The restoration of planar cell polarity is an essential but poorly understood step toward physiological recovery during sensory-organ regeneration. We investigated this issue in the lateral line of the zebrafish by observing the production of new hair cells after lesioning with an aminoglycoside antibiotic. We identified a molecular marker that permitted us to recognize for the first time a population of transient hair-cell progenitors that are produced by putative stem cells. Within each neuromast, hair cells regenerate in pairs along a single axis established by the restricted localization and oriented division of their progenitors. By analyzing mutants lacking the planar-polarity determinant Vangl2, we ascertained that the uniaxial production of hair cells and the subsequent orientation of their hair bundles are controlled by distinct pathways, whose combination underlies the establishment of hair-cell orientation during development and regeneration. This mechanism may represent a general principle governing the long-term maintenance of planar cell polarity in remodeling epithelia.

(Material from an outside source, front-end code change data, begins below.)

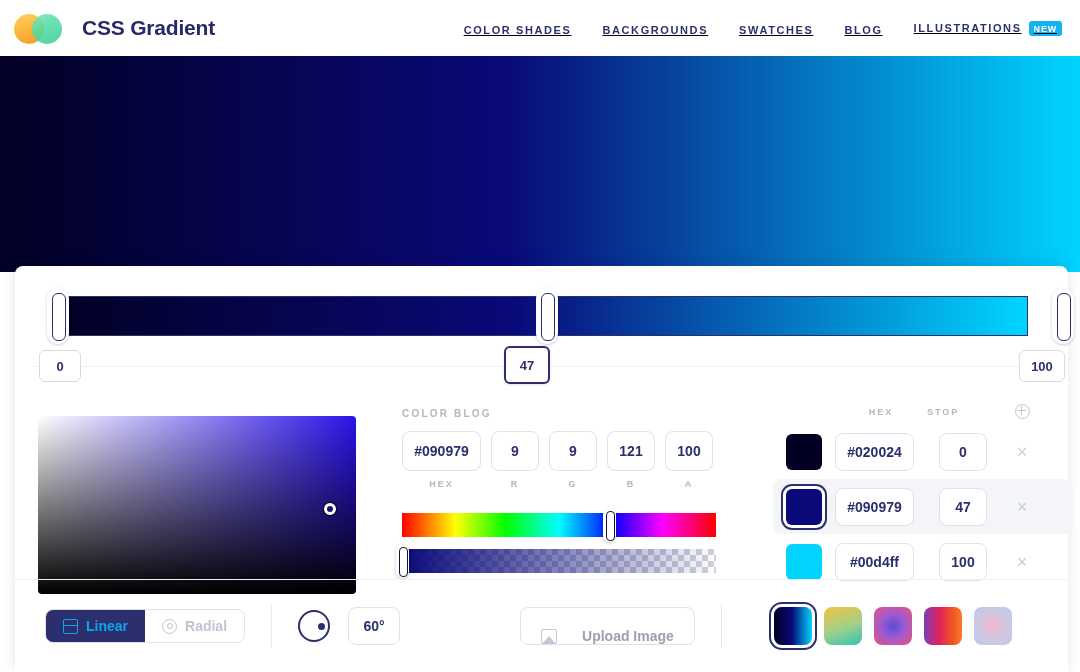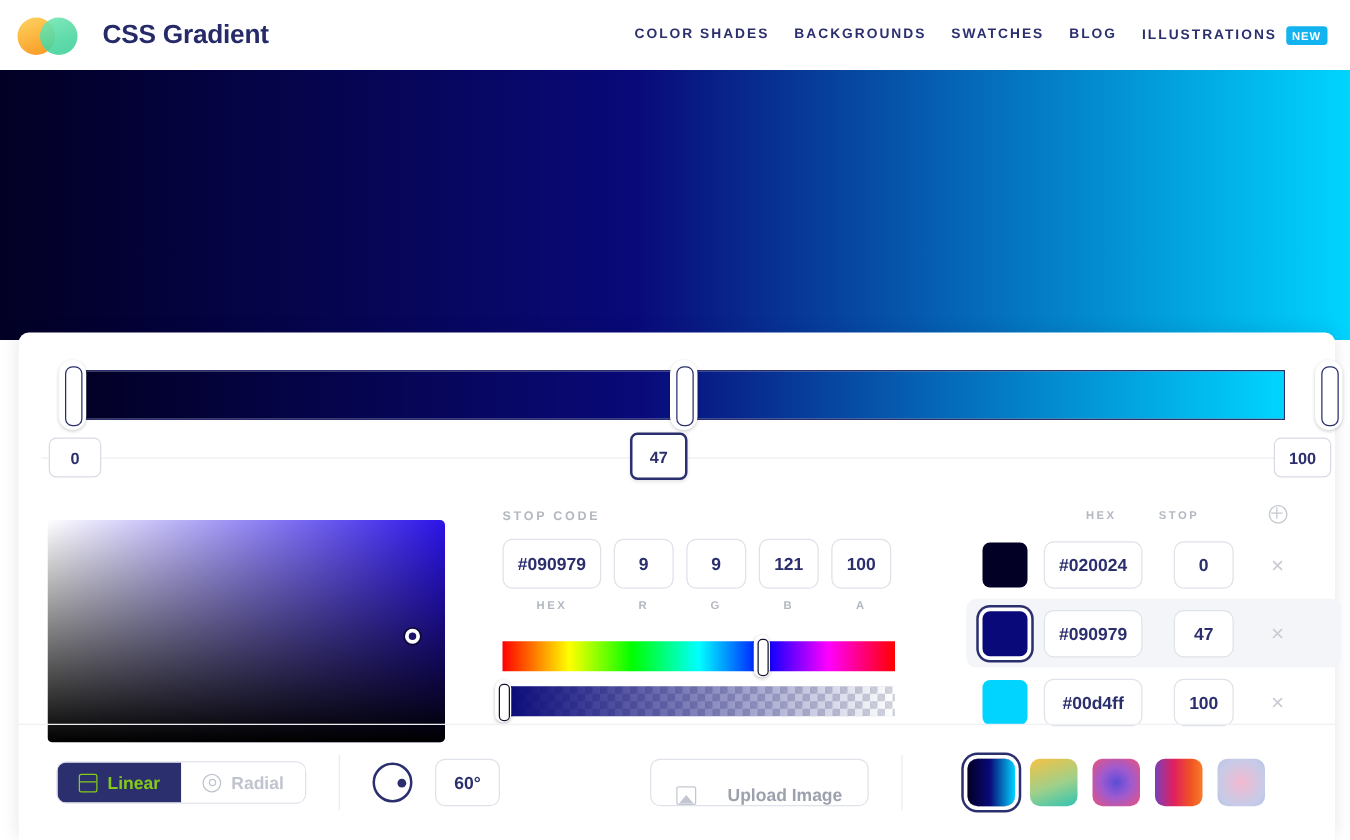"COLOR SHADES" .nav { align-items: flex-start -> flex-end; gap: 20px -> 31px; text-decoration: none -> underline }
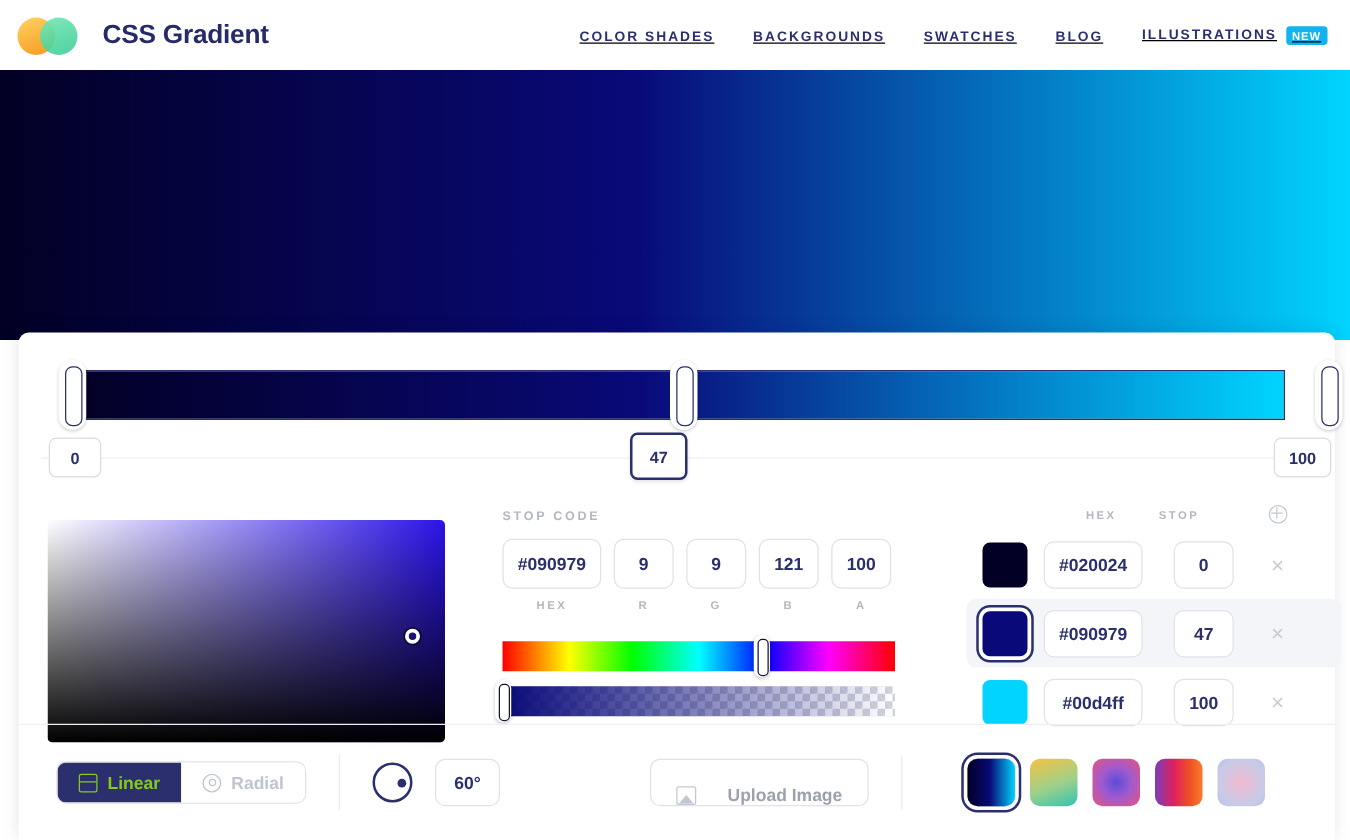"STOP CODE" div.section-label { text: STOP CODE -> COLOR BLOG }
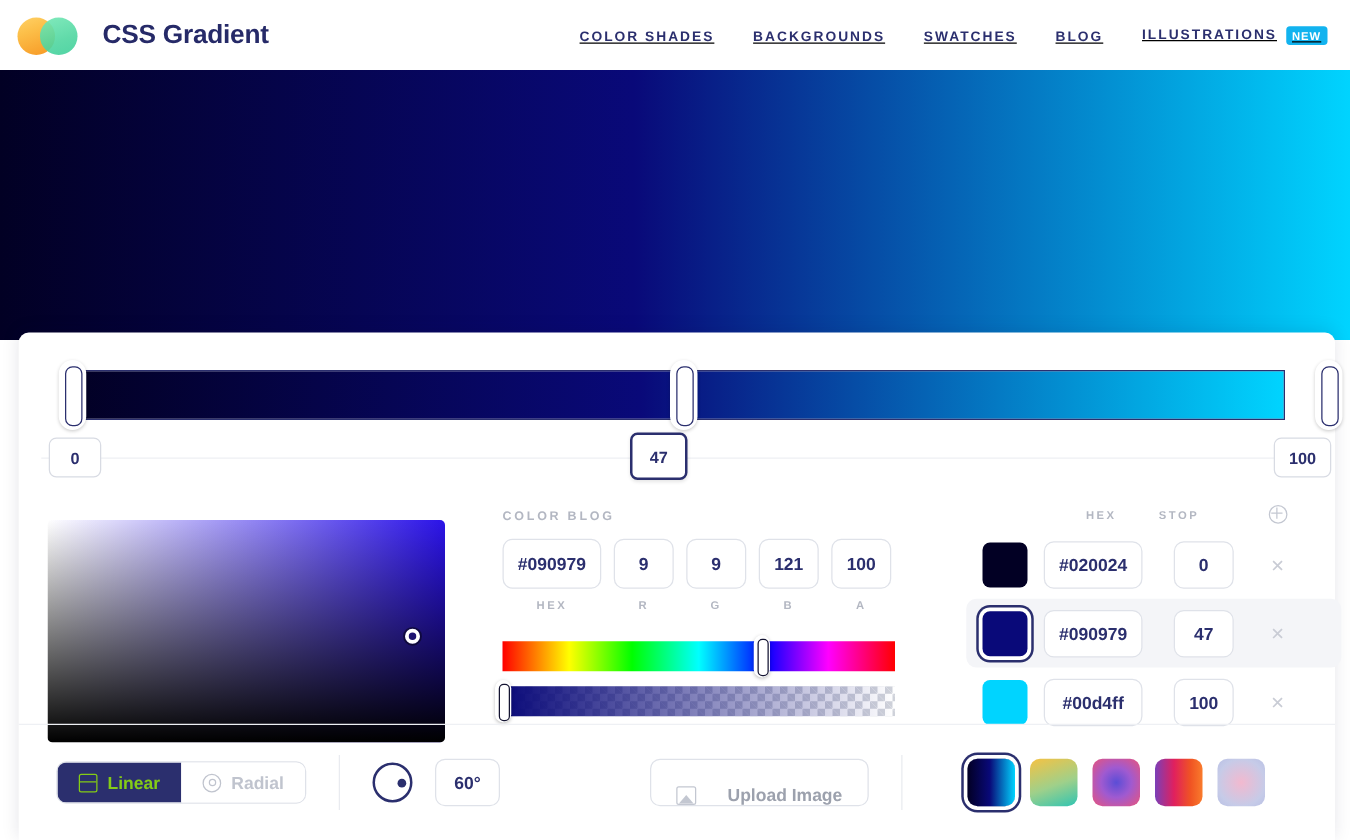"Linear" .toggle-btn.active { color: #84cc16 -> #0ea5e9 }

Specificity of Afferent Synapses onto Plane-Polarized Hair Cells
Although we know several of the signals that direct growing axons to the appropriate part of the nervous system, we lack information about the factors involved in the selection of specific synaptic targets. The lateral-line system constitutes a promising experimental system for exploration of this issue, for the choice of targets is binary: each hair cell is sensitive to stimulation either in the rostral or in the caudal direction; an afferent neuron must select targets of one polarity or the other, or conceivably both. Moreover, because the alternative targets are both hair cells—and the daughters of a single mitotic division—there are likely to be minimal differences between them that guide selective innervation.
We have explored this issue in the developing zebrafish. By injecting DNA constructs encoding the membrane-bound red-fluorescent protein mCherry under the control of the islet1 promoter, we labeled individual afferent neurons in their entirety. We then used confocal microscopy to examine the relation of each axonal terminal to hair cells of the two polarities. The results were highly consistent: at least 95 percent of the terminals formed by a given fiber occurred on hair cells of a single, common orientation. Electron microscopy confirmed that the contacts were mature synapses endowed with ribbons and clustered vesicles. When a fiber contacted two or more neuromasts, it consistently synapsed with hair cells of the same orientation in each. Moreover, when the hair cells were eliminated by Cu2+ treatment, a fiber always innervated regenerated hair cells of the polarity chosen originally. These results establish the lateral-line system as a simple model for the investigation of synaptic-target selection and question whether synapse formation depends on chemical labels or electrical activity.